Subtitles section Play video
-
Welcome back for Unit 3.
-
This unit introduces the next big idea we need for a web crawler,
-
which is structured data.
-
And by the end of this unit you will have finished building a working web crawler.
-
The closest thing we've seen so far to structured data
-
is the string data type introduced in Unit 1 and used
-
in many of the procedures in Unit 2.
-
A string is a kind of structured data, and that's because
-
we can break it down into its characters.
-
The string has a sequence of characters,
-
and we can operate on sub sequences of the string.
-
What we could do with strings was somewhat limited, though,
-
because the only thing we can put in a string is a character.
-
Today, we're going to introduce the list data type,
-
and lists are much more powerful than strings,
-
so whereas for a string, all of the elements had to be characters,
-
in a list, the elements can be anything we want.
-
They could be characters.
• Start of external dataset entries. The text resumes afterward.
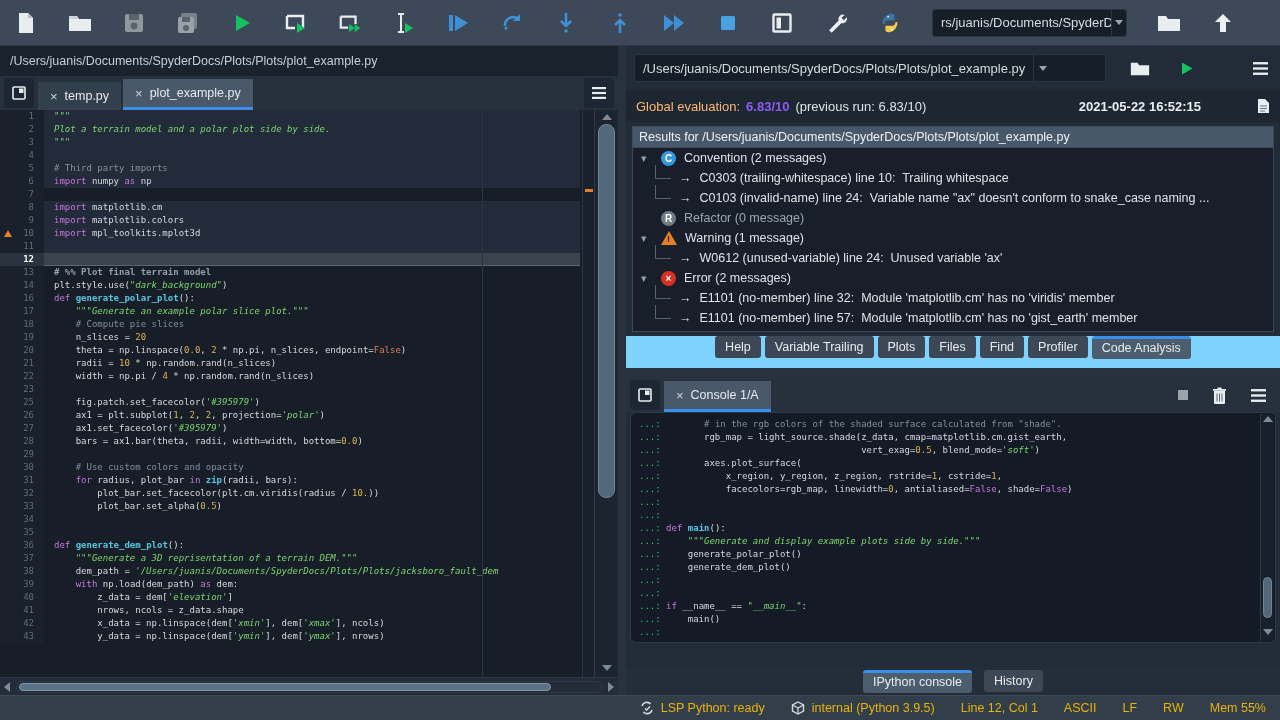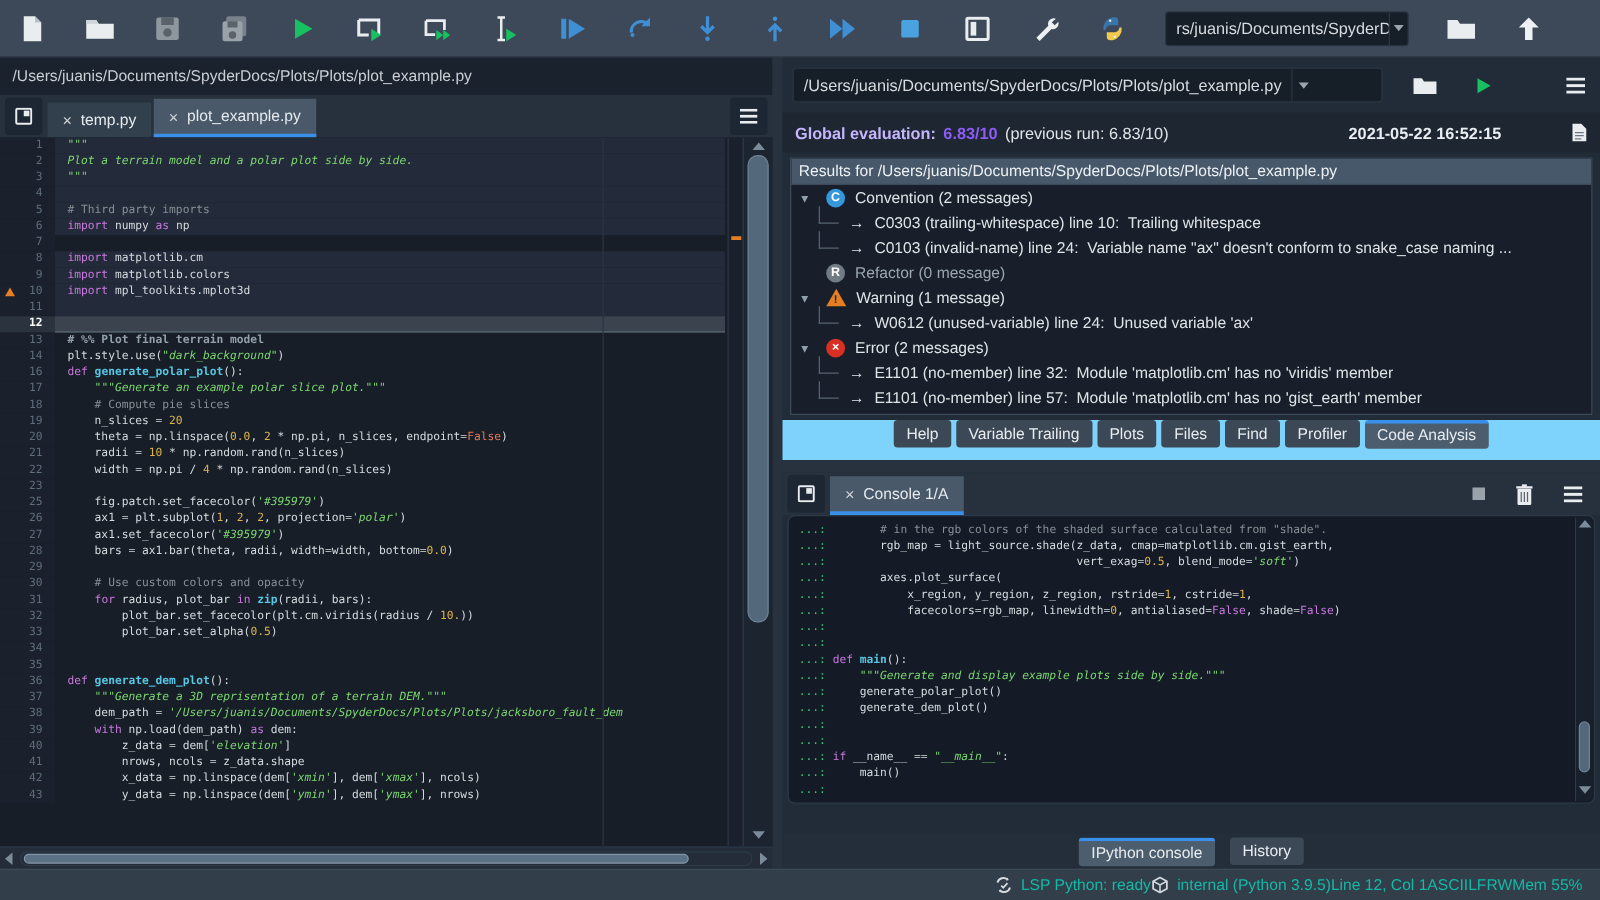--- a/index.html
+++ b/index.html
@@ -86,7 +86,7 @@
   .a-combo { width:472px; }
   .a-evalrow { height:32px; display:flex; align-items:center; gap:6px; padding:0 10px;
                font-size:13px; color:#dfe4e8; background:#1d2631; flex:0 0 32px; }
-  .a-evalrow .lbl { font-weight:bold; color:#c4b5fd; }
+  .a-evalrow .lbl { font-weight:normal; color:#fdba74; }
   .a-evalrow .score { font-weight:bold; color:#8b5cf6; }
   .a-evalrow .date { font-weight:bold; color:#e9edf1; margin-left:auto; margin-right:50px; }
   .a-tree { flex:1; margin:4px 6px; border:1px solid #3c4a59; background:#181f2b; overflow:hidden;

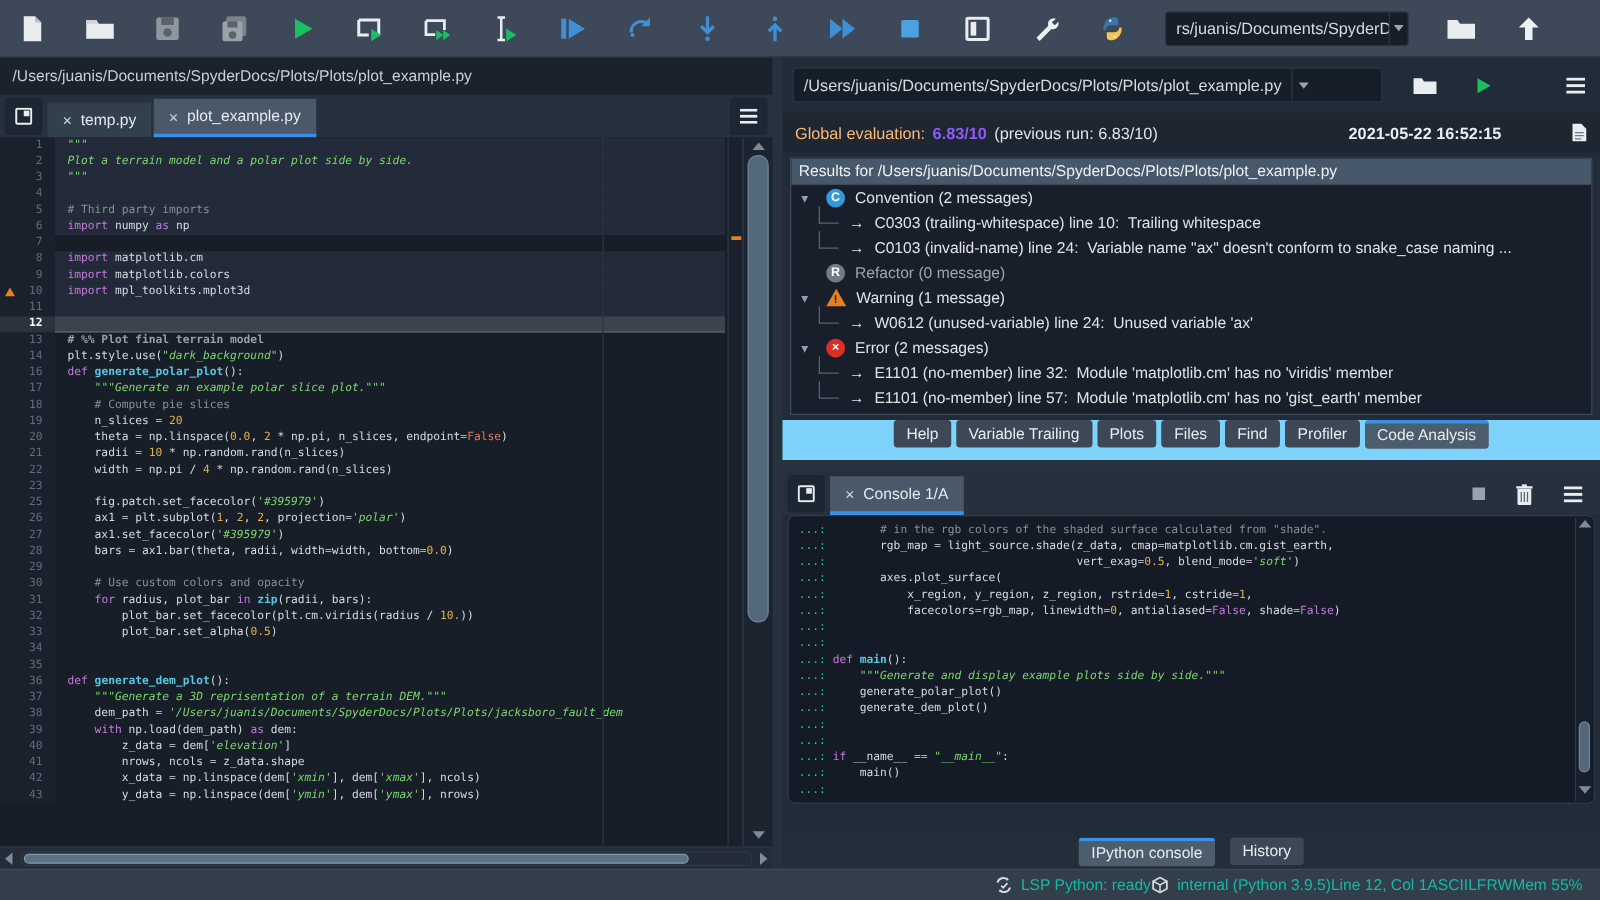--- a/index.html
+++ b/index.html
@@ -135,8 +135,8 @@
 
   
   .statusbar { height:25px; background:#323e4a; border-top:1px solid #3c4956; display:flex;
-               align-items:center; justify-content:flex-end; padding:0 14px;
-               color:#14b8a6; font-size:12.5px; flex:0 0 25px; }
+               align-items:center; justify-content:flex-end; gap:26px; padding:0 14px;
+               color:#eab308; font-size:12.5px; flex:0 0 25px; }
   .sb-item { display:flex; align-items:center; gap:7px; }
   svg { display:block; }
 </style>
They could be strings.
-
They could be numbers. They could also be other lists.
-
Let's look at an example.
-
When we created a string, we just put a sequence of characters
-
surrounded by either single or double quotes.
-
Here's an example of a string,
-
and we could store that string in a variable by using an assignment.
-
With a list, instead of using quotes to identify the list
-
we use square brackets, and the elements are separated by commas.
-
And just like with a string, we can assign the list that we created
-
to a variable, so we'll store that list in the variable "p."
-
With a string, we could use the square brackets
-
to select elements, and when we index element 0,
-
we'll get the first element of the string, a sequence of that character,
-
which is the character "y."
-
With lists, we can also use square brackets to access elements,
-
so if we do p[0],
-
that will evaluate to the first element of p,
-
which is the string containing the single letter y.
-
With strings, we saw that we could use the colon inside the square brackets
-
to select a sub string of more than 1 character.
-
Here we're selecting from position 2 through position 4.
-
That will give us the third and fourth characters of the string,
-
which is the sub sequence, the string "bb."
-
We can do the same thing with lists.
-
We can select from position 2 to position 4,
-
but instead of returning a string, it will return a list
-
containing those elements.
-
It will give us a list of the third and fourth element
-
of the variable p, which is the list that we have here.
-
The general grammar for constructing a list
-
is to have a square bracket followed by a list
-
of any number of expressions where the expressions
-
are separated by commas.
-
We could create a list using just 2 brackets,
-
a left bracket and a right bracket, and this would create a list
-
containing 0 elements, also known as the empty list.
-
We could create a list containing 1 element.
-
That would be the square brackets with 1 element between them.
-
Here we've created a list containing just 1 element,
-
which is the number 3.
-
Or we could create a list with many elements, as we did in the first example,
-
where we have all of the strings separated by commas.